How is Jubilant FoodWorks Limited looking at innovation outside of products and offers? What role is technology playing in this journey?
At JFL, Innovation brings together digital technology, data driven insights and human centric design together to re-imagine consumer experience. Our innovation approach is agile and pragmatic; focused on the biggest challenges being faced by the business. Too often, retail brands especially in the QSR space indulge in ‘experiments’ that may create PR buzz but don’t scale and deliver ROI. And obviously, you don’t hear anything after the first announcement.
We look at innovation across two dimensions – one is process i.e. experience touchpoints from ordering to feedback, the other is ‘zones’ i.e. dine-in, voice, digital, delivery and back-of-store. So for example, we are looking at how mobile applications, network optimization models and user centric design can help re-imagine delivery experience. Or, how speech recognition technology, insights from analysing order data and a call flow that is inspired by consumer personas can help transform voice experience.
There is a lot of conversation around ‘design thinking’ today. How critical is it in the long run for enhancing consumer experience?
I will draw an analogy from the Lean Six Sigma revolution from many decades back. LSS transformed how manufacturing and services processes were designed and optimized. And created a generation of people who understood a common analytical framework and the need to objectively look at variations, defects and value addition through rigorous measurement of data. Similarly, what in my mind, design thinking does is to give practitioners a defined approach and methodology which helps brings human emotions, incentives and empathy into the mix and encourages an awareness of the critical role these play especially in improving consumer experience. I also think that people often miss how these 2 methodologies, Lean Six Sigma and design thinking actually need to work in conjunction to deliver transformative impact. For example, in one of our voice experience re-design projects, we started with a Lean Six Sigma project to analyse call data and identify root causes for call drops. The insights from that project formed the starting point of a human centric design project that helped us to create new scripts, bring better voice technology and data driven insights into our CRM.

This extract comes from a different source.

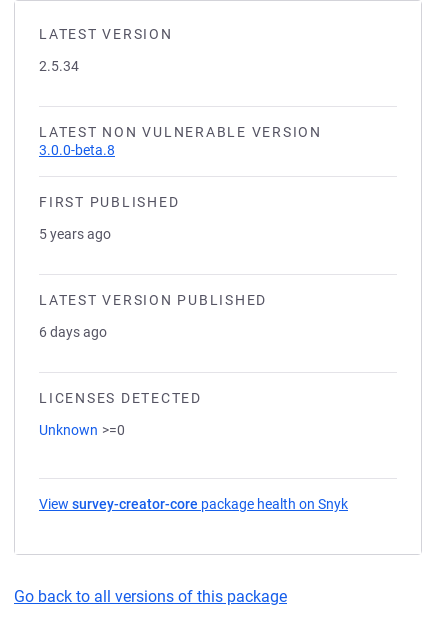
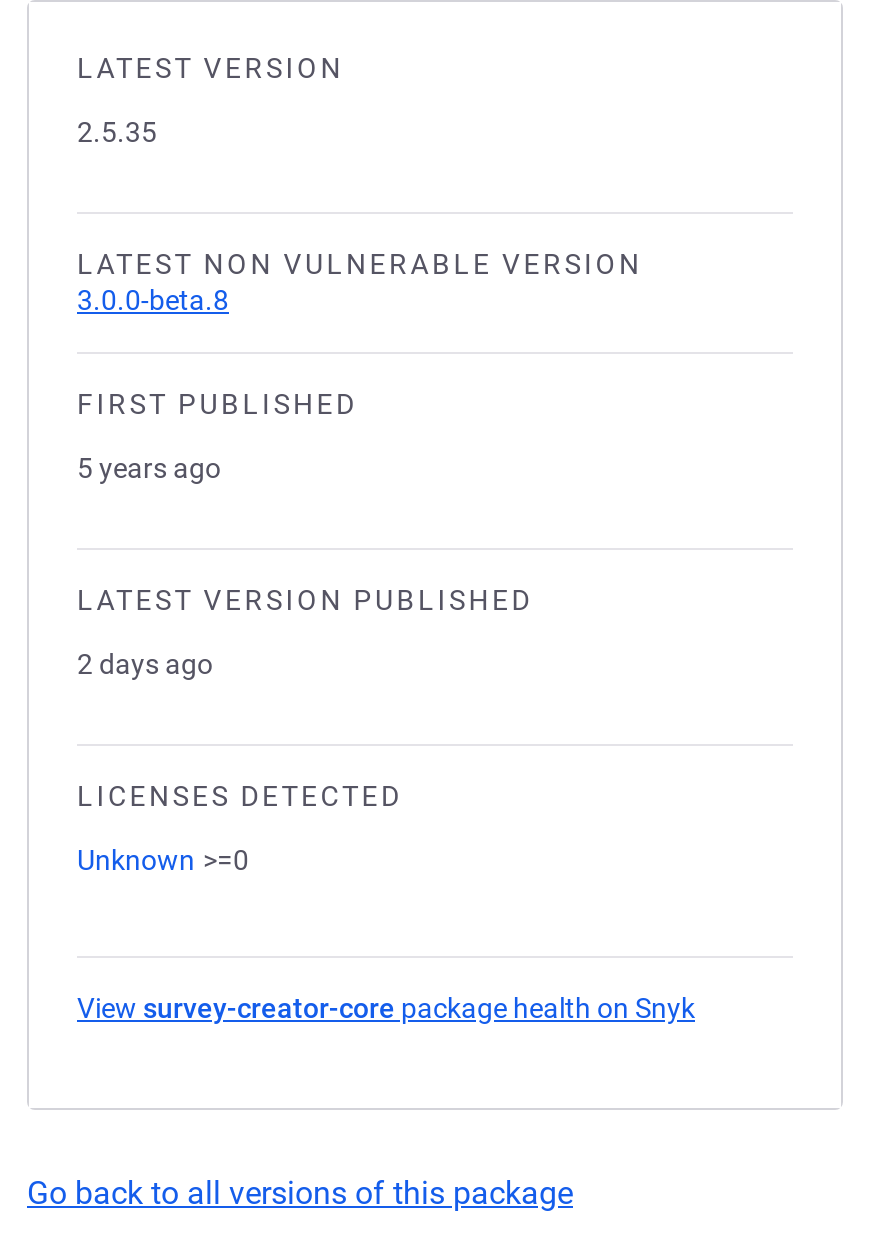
[39,58,79,74] 2.5.34 -> [77,116,157,148] 2.5.35
[39,324,107,340] 6 days ago -> [77,648,213,680] 2 days ago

How can brands improve ROI from consumer experience projects?
Having worked through a number of these projects, we think the path to better ROI has some guiderails. The first is having a realistic sense of the time to value. Given the rapidly changing environment around us, a 6-12-month ROI filter should be applied. The second one would be establish clear, measurable success metrics and baseline for each project. It is also important to establish appropriate Pilot and Control groups, they should not be too large or small. Often attribution becomes a problem because of an incomplete understanding of all other projects happening in the same area. Finally, there must be a finance sign-off at baseline and pilot closure stage.
How do you see specific technology areas like IoT evolving for consumer brands like Domino’s?
I think IoT holds tremendous promise for all industries and definitely for us. We are using this extensively in our logistics optimization on the supply chain side as well as increasingly for tracking deliveries using bike mounted devices. This helps us in collecting data vital to improving our delivery operations The other area that we are exploring is to use IoT hardware like beacons to drive proximity based promotions that help consumers unlock value every day. And once they walk in to our store, IoT based solutions can help us gather rich feedback data. We are also looking at one-click ordering devices for a segment of our consumers to create frictionless and immediate ordering experience.